Round 4: Signing up for Obamacare
Eileen St. Pierre, The Everyday Financial Planner
It’s that time of year again. Open enrollment for those individuals and families wanting to purchase health insurance in the Marketplace started on November 1. I had to wait about 15 minutes to enter the enrollment site, but had no problems signing up this year. You need to sign up for a plan by December 15 if you want coverage to start on January 1, 2017.
I braced myself for sticker shock when I started previewing plans in late October. There were two reasons why our insurance was going to be more expensive in 2017:
First, we made more money in 2015 than in 2014.
In computing the amount of the advanced premium tax credit, the Marketplace uses the last filed tax return to verify income. So when considering our 2017 insurance application, they will use information from our 2015 tax return. As I mentioned in last year’s column, 2014 was the first full year of self-employment income for us so we got a good size tax credit plus very low cost sharing in 2016.

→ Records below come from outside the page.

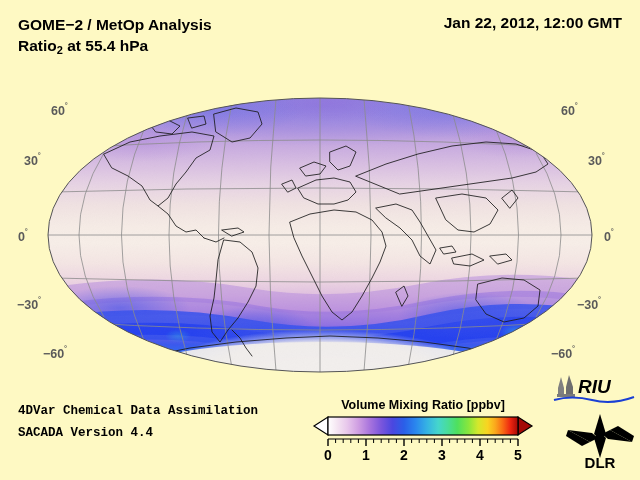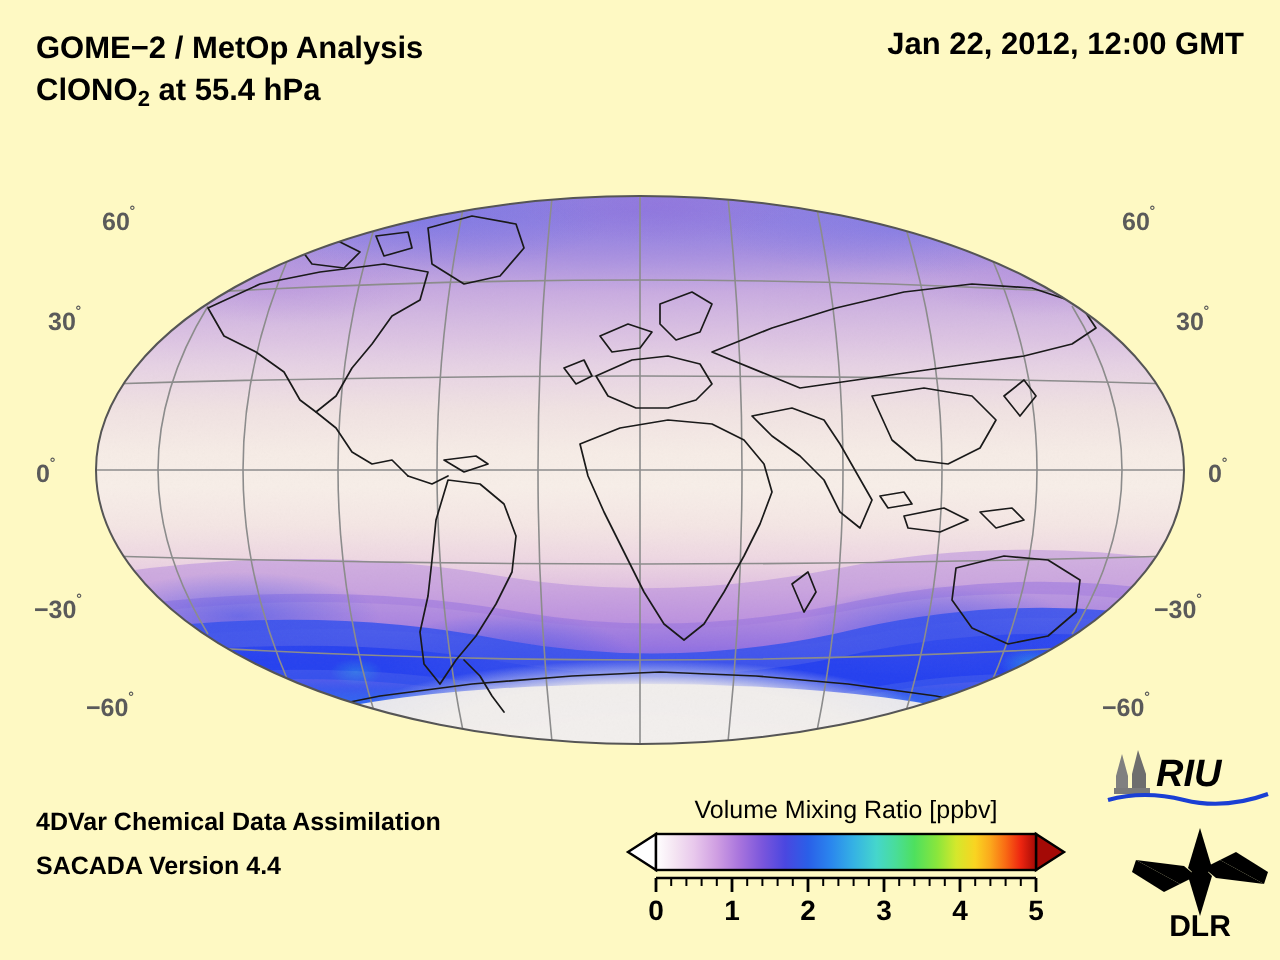--- a/index.html
+++ b/index.html
@@ -71,39 +71,40 @@
   .lat-label .deg {
     font-size: 9px;
     vertical-align: super;
   }
 
   
   #footer-text {
     position: absolute;
     left: 18px;
     top: 400px;
+    font-family: Liberation Mono, monospace;
   }
   .footer-line {
     font-size: 12.5px;
     font-weight: bold;
     color: #000000;
     line-height: 22px;
     white-space: nowrap;
   }
 
   
   #colorbar-block {
     position: absolute;
     left: 312px;
     top: 398px;
     width: 222px;
   }
   #colorbar-title {
     font-size: 12.5px;
-    font-weight: normal;
+    font-weight: bold;
     color: #000000;
     text-align: center;
     white-space: nowrap;
     margin-bottom: 3px;
   }
   #colorbar-svg-wrap {
     position: relative;
     width: 222px;
     height: 48px;
   }
@@ -124,21 +125,21 @@
     height: 60px;
   }
 </style>
 </head>
 <body>
 
 <div id="page">
 
   <div id="title-block">
     <div class="title-line">GOME−2 / MetOp Analysis</div>
-    <div class="title-line"><span>ClONO</span><sub>2</sub><span> at 55.4 hPa</span></div>
+    <div class="title-line"><span>Ratio</span><sub>2</sub><span> at 55.4 hPa</span></div>
   </div>
   <div id="timestamp">Jan 22, 2012, 12:00 GMT</div>
 
   <div id="map-area">
     <svg id="map-svg" width="640" height="300" viewBox="0 0 640 300">
       <defs>
         <clipPath id="globeClip">
           <ellipse cx="320" cy="155" rx="272" ry="137"></ellipse>
         </clipPath>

The big difference this year was not the amount of the tax credit – it actually increased. It was that we now have to pay much higher deductibles and have larger out-of-pocket maximums. This is what a lot of people don’t realize with Obamacare.
- If your income is below a certain threshold, you have very low deductibles and out-of-pocket expenses in addition to the tax credit.
- Cross that income threshold, and that extra help disappears.
We got real spoiled in 2016. Like many consumers, we’ve tried to fit in as many doctor visits and prescription refills as we can before the end of this year. In a way, it helped to compensate us for starting our own business. That’s how I like to look at it.
Second, health insurance costs have really skyrocketed.
We kept hearing that our home state of Oklahoma was going to experience really high premium increases. Indeed, if we were to keep the same policy we had in 2016, our monthly premiums would have gone up by almost $900. To make things worse, our individual in-network deductible and out-of-pocket maximum went up by $3,250 and $5,750, respectively. Ouch!
We decided to go with a cheaper Bronze plan.
We’ve had a Silver plan since the Marketplace began. But it made sense to switch after considering how we expect to use our insurance next year. By going with the Bronze plan, our monthly premium costs will only go up about $40 a month over last year. Even though our in-network deductible and out-of-pocket maximum will be higher, we’ll save about $5,000 a year by switching plans. We expect our extra out-of-pocket expenses to be less than that.
The bottom line is that I am grateful for this insurance. I will be having surgery over the next few months to correct a pre-existing condition. Without the passage of the Affordable Care Act, I would be uninsured for this condition – or I would have had to stay at a job that did not make me happy just to be covered under an employer plan.